Enfin, Soderbergh essaie de sauver les meubles avec sa mise en scène. Autant Magic Mike mettait ses personnages en valeur tout en se débarrassant des superflus et dépoussiérait son sujet, autant Effets Secondaires n’a pas cette audace de la déshumanisation, de prendre l’esprit à bras le corps. L’ensemble est trop démonstratif et Soderbergh s’embarque dans une mise en scène non aboutie. Il tente des choses, mais ne va jamais plus loin pour vraiment en dire quelque chose.

Ce qu’on ne pourra pas reprocher au film, ce sont ses acteurs. Channing Tatum, devenu acteur fétiche du cinéaste, se montre sous un nouveau. La connexion avec la ravissante Rooney Mara fonctionne très bien, au point de voir l’opposé de ce qu’il était dans Je te promets – The Vow. La guerre des nerfs, fascinante mais pas impressionnante, se propagera surtout entre Jude Law et Catherine Zeta-Jones. Ils se rendent l’appareil avec plaisir, avec charisme, sans manières.
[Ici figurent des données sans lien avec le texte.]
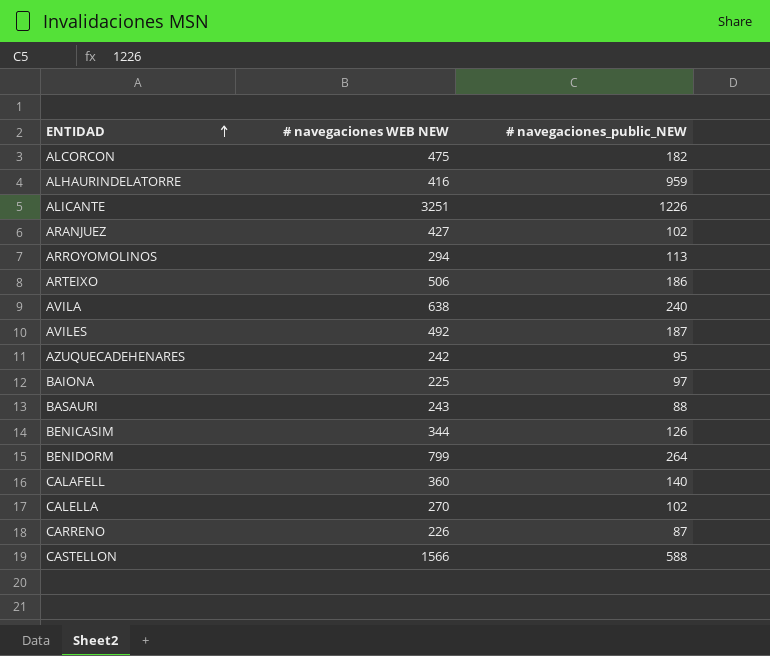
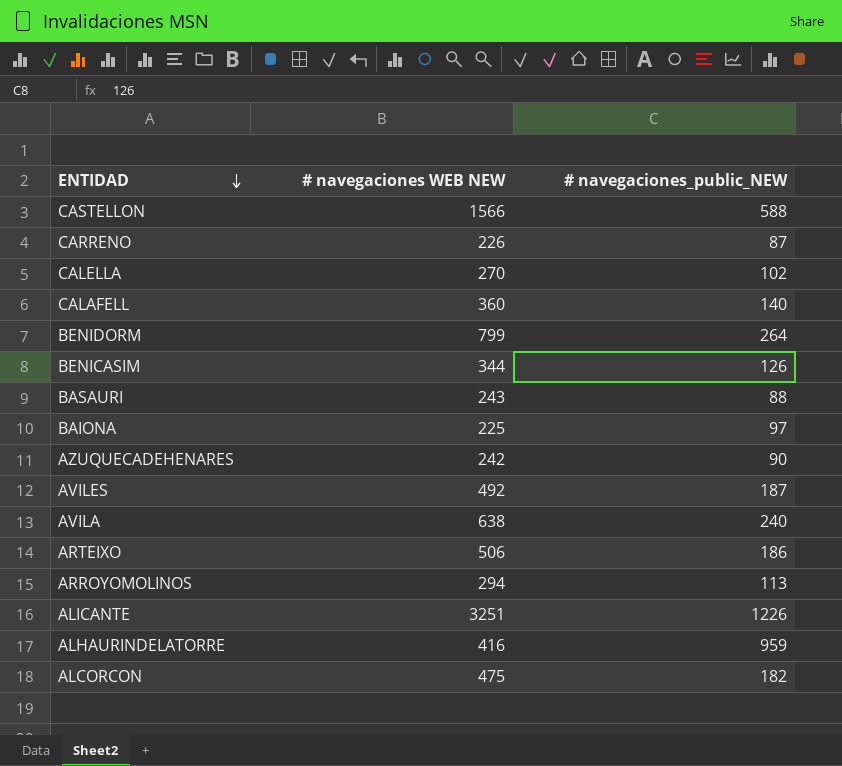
row order: ENTIDAD ascending -> ENTIDAD descending
row ARANJUEZ: 427 | 102 -> none
AZUQUECADEHENARES | # navegaciones_public_NEW: 95 -> 90

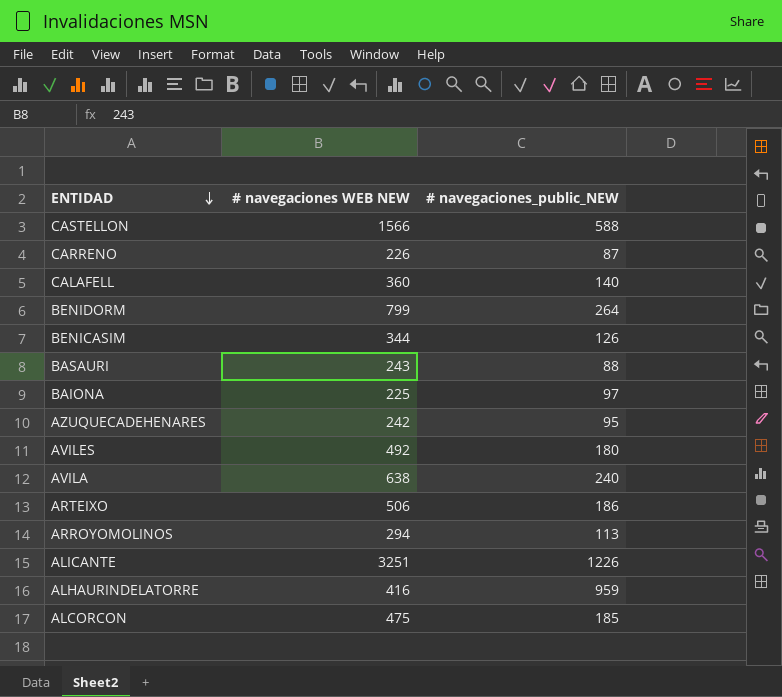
row CALELLA: 270 | 102 -> none
AZUQUECADEHENARES | # navegaciones_public_NEW: 90 -> 95
AVILES | # navegaciones_public_NEW: 187 -> 180
ALCORCON | # navegaciones_public_NEW: 182 -> 185

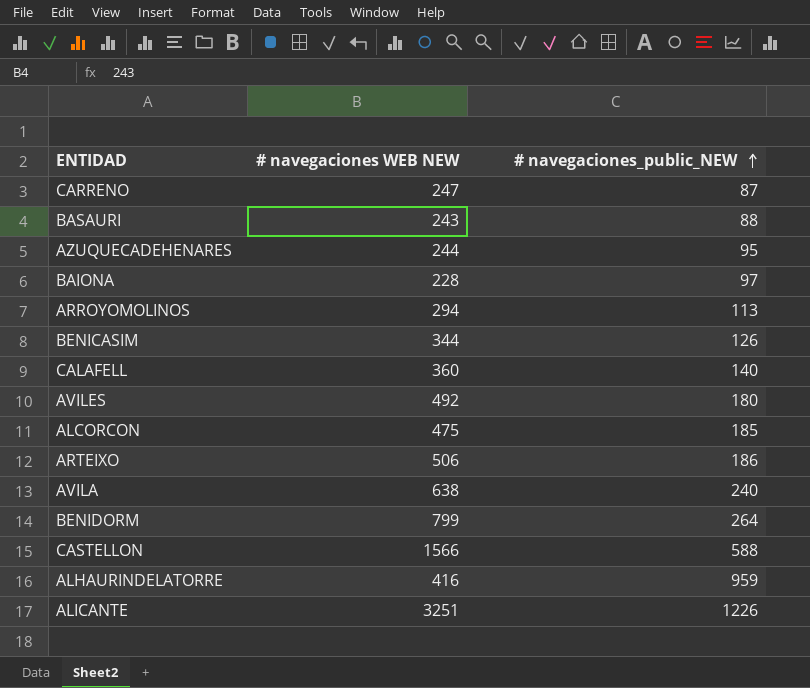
row order: ENTIDAD descending -> # navegaciones_public_NEW ascending
CARRENO | # navegaciones WEB NEW: 226 -> 247
AZUQUECADEHENARES | # navegaciones WEB NEW: 242 -> 244
BAIONA | # navegaciones WEB NEW: 225 -> 228

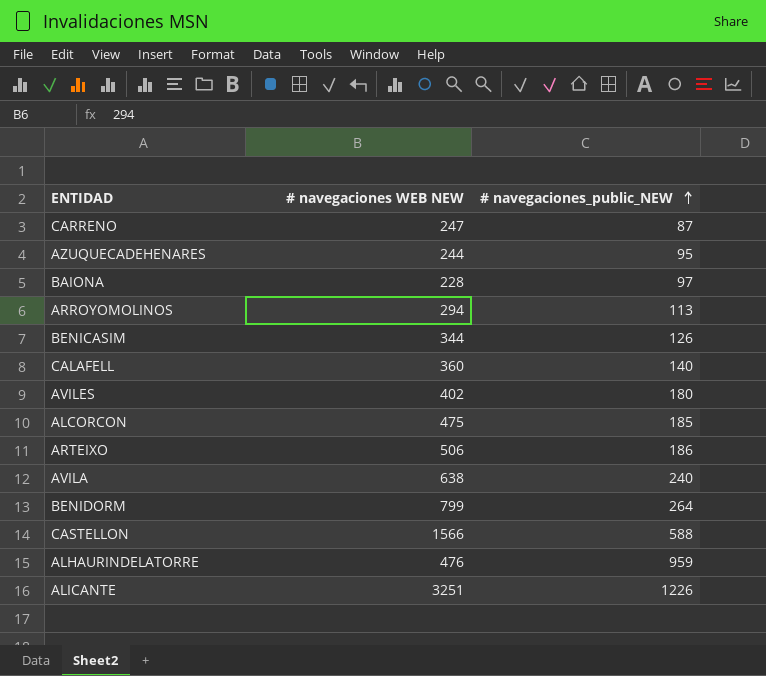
row BASAURI: 243 | 88 -> none
AVILES | # navegaciones WEB NEW: 492 -> 402
ALHAURINDELATORRE | # navegaciones WEB NEW: 416 -> 476

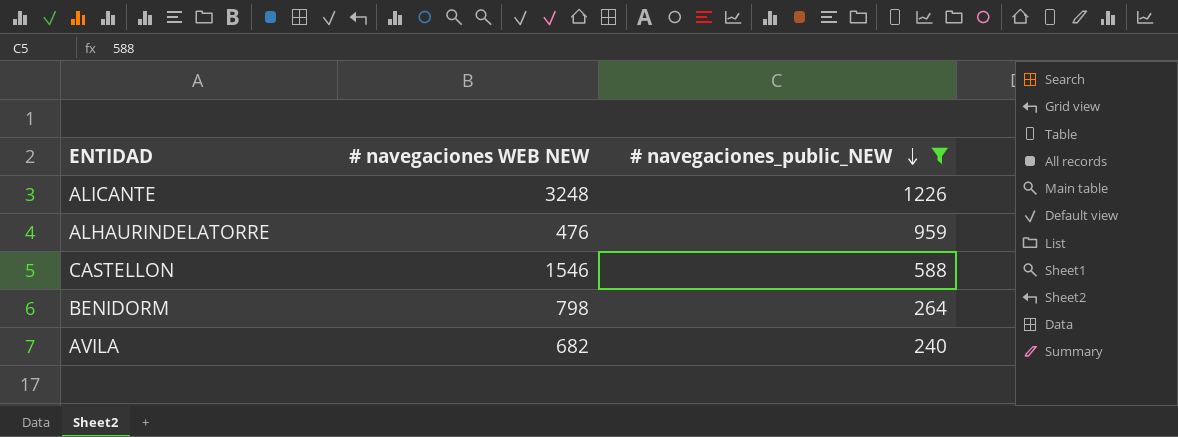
filter: none -> # navegaciones_public_NEW >= 240
row order: # navegaciones_public_NEW ascending -> # navegaciones_public_NEW descending
ALICANTE | # navegaciones WEB NEW: 3251 -> 3248
CASTELLON | # navegaciones WEB NEW: 1566 -> 1546
BENIDORM | # navegaciones WEB NEW: 799 -> 798
AVILA | # navegaciones WEB NEW: 638 -> 682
Pour les comprendre, il faut les voir et non les écouter. Quant à Rooney Mara, elle est jeune et débute une très belle carrière, mais a surtout un talent qu’on n’a déjà plus à prouver. Elle est le plus gros avantage du film.

Finalement, Effets Secondaires est un film qu’on a l’impression d’avoir déjà vu des milliers de fois au cinéma. Comment partir en retraite cinématographique rapidement ? Soderbergh répond avec un film simple et non abouti. Une fin de trilogie express dont on se serait bien passé. Après deux films sur le corps, le cinéaste analyse l’esprit dans un thriller psyché (un peu) passionnant mais qui manque d’audace. Tout à fait comme sa mise en scène, qui vire rapidement dans le classicisme, ne voulant pas se fouler à chercher plus loin que le bout de son nez.